The persistence of a too-high federal budget deficit (projected this year to be $1.4 trillion) is, I think, a form of constipation. President Bill Clinton got rid of it in 1998, and the nation heaved a great sigh of relief. (Ahhhhh.) Then, to pay for tax cuts to the rich and the Iraq War, President George W. Bush brought the deficit back (also, funnily enough, to $1.4 trillion, though that’s $2 trillion in current dollars) and the country once again doubled over in pain. The deficit persists—and, consequently, ambitious ideas for new government programs get set aside—because the thought of raising taxes gives Congress gastric distress. Mostly the fault lies with Republicans, but the Democrats deserve some blame too. When Biden proposed lifting the corporate tax rate to 28 percent (before Trump it was 35 percent), his fellow Democrats in Congress balked. It was the same when Biden tried to raise the top capital gains rate to 37 percent (up from the current 20) and when Biden tried to tax unrealized gains at death. These proposals were all designed to hold harmless taxpayers making less than $400,000. That’s pretty constipated too. But even so, Biden couldn’t get traction. (I should here acknowledge former New Republic editor Michael Kinsley for pioneering use of the word “constipated” in a political context to mean “blinkered” or “incomplete.” That’s not precisely how I apply it here, but it’s close enough to warrant mention.)

Psychopaths have turned America’s elementary schools into shooting galleries. According to Education Week, which keeps a running tally, we’ve seen 28 school shootings this year and 172 since 2018. Clear majorities support various gun-control measures, including a ban on assault weapons. But we don’t get them. Why not? It’s easy to blame the National Rifle Association, a not particularly well run lobby group. The real problem is the highly motivated electoral minority that, as candidate Barack Obama got in trouble for saying in 2008, “cling to guns or religion or antipathy to people who aren’t like them or anti-immigrant sentiment or anti-trade sentiment as a way to explain their frustrations.” They sound a little constipated, no? This minority’s frustrations are with an economy that tells them to get lost. Congress could help them expel all those Glocks and AR-15s if it passed the Protecting the Right to Organize (PRO) Act, which would make it easier for working people to join a union. But it doesn’t.

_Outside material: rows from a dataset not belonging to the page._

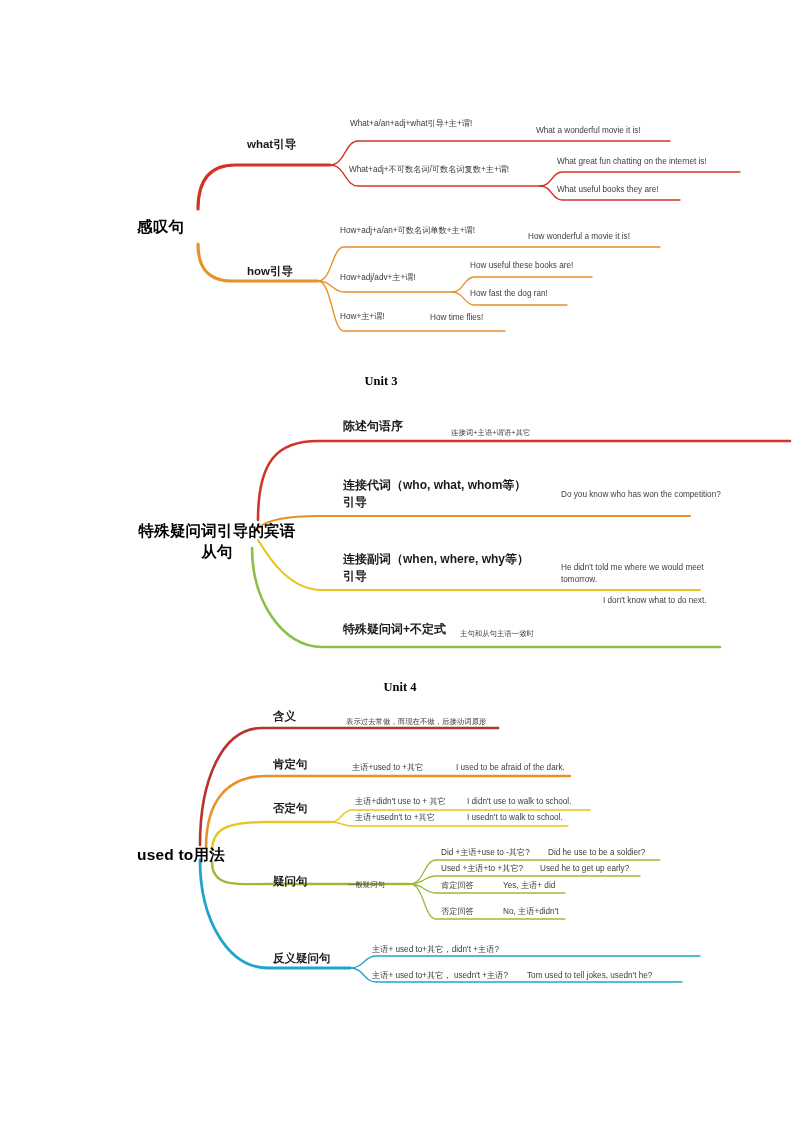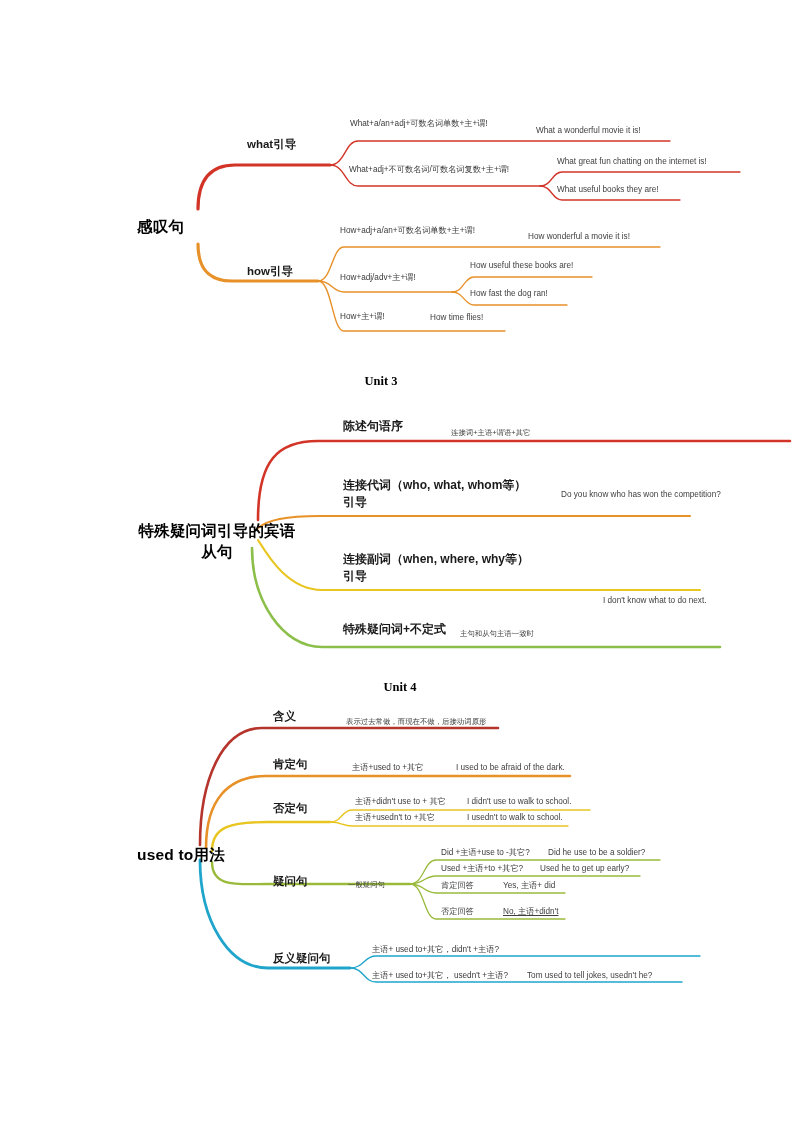"What+a/an+adj+可数名词单数+主+谓!" div.lbl { text: What+a/an+adj+可数名词单数+ -> What+a/an+adj+what引导+ }
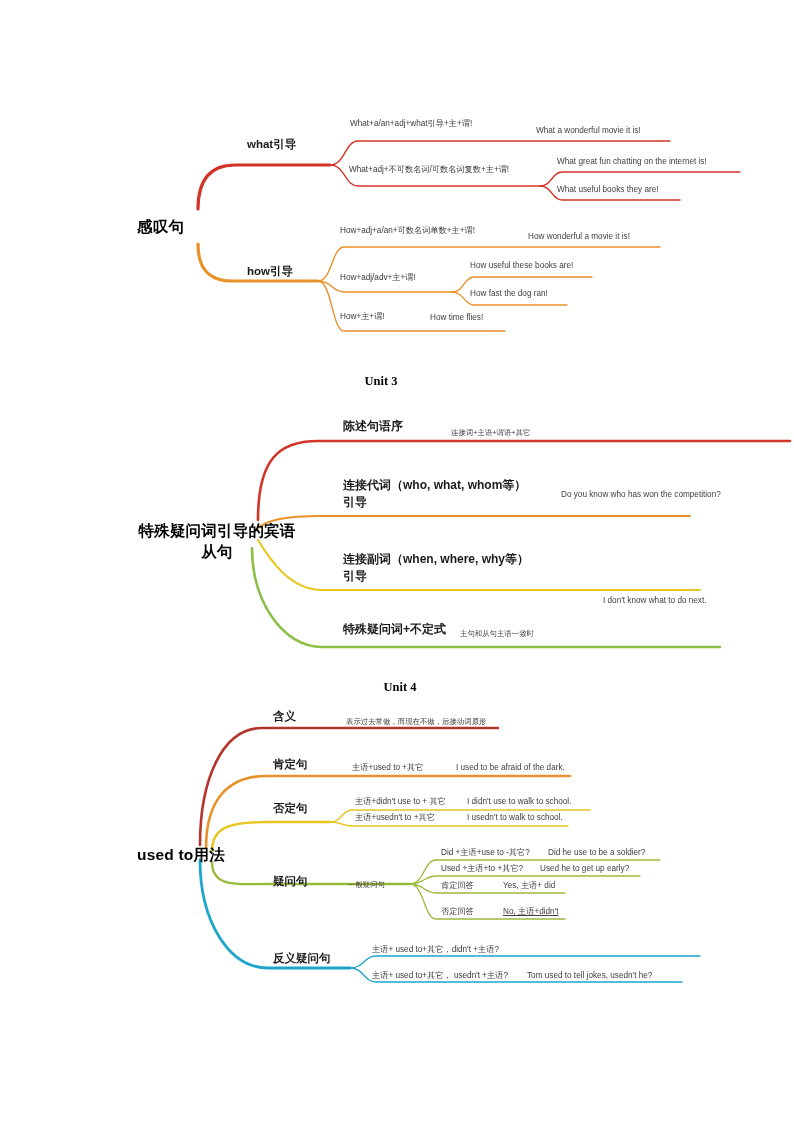"He didn't told me where" div.lbl { html: none -> <div>He didn't told me where we would meet tomorrow.</div> }
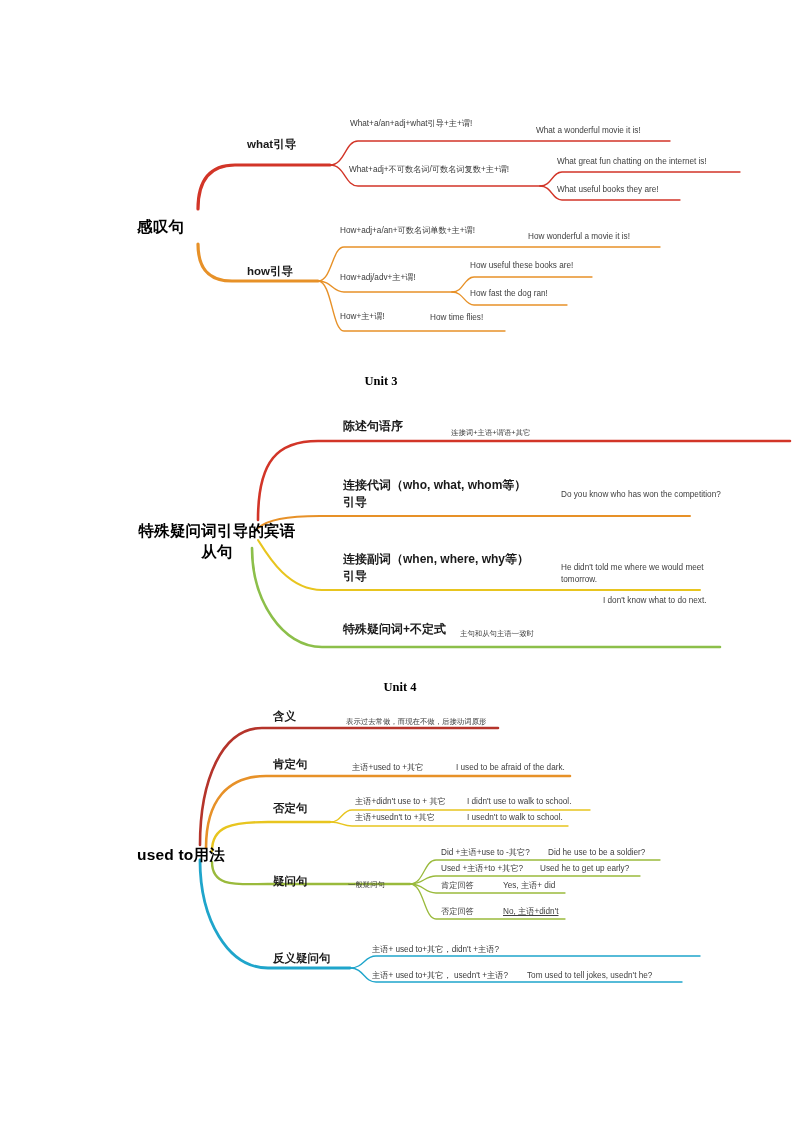"No, 主语+didn't" div.lbl { text-decoration: underline -> none }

The only big new social welfare program created since the Johnson administration was Obamacare, which lowered the cost of health insurance and now extends coverage to 18.2 million. Republicans tried to kill it and failed, but they’ve sabotaged it wherever they can. Obamacare needs to be absorbed into Medicare so that the U.S. can rejoin the community of civilized nations. But universal health care isn’t even discussed these days in Washington.

I could go on. We are the wealthiest nation in the world, and a scandalously impoverished one. We aspire to greatness and settle for mediocrity or worse. We can’t be budged. America needs to get the hell up out of its chair, walk down the hall and to the right, close the door, turn on the fan, and make it happen. Let’s get this country moving again.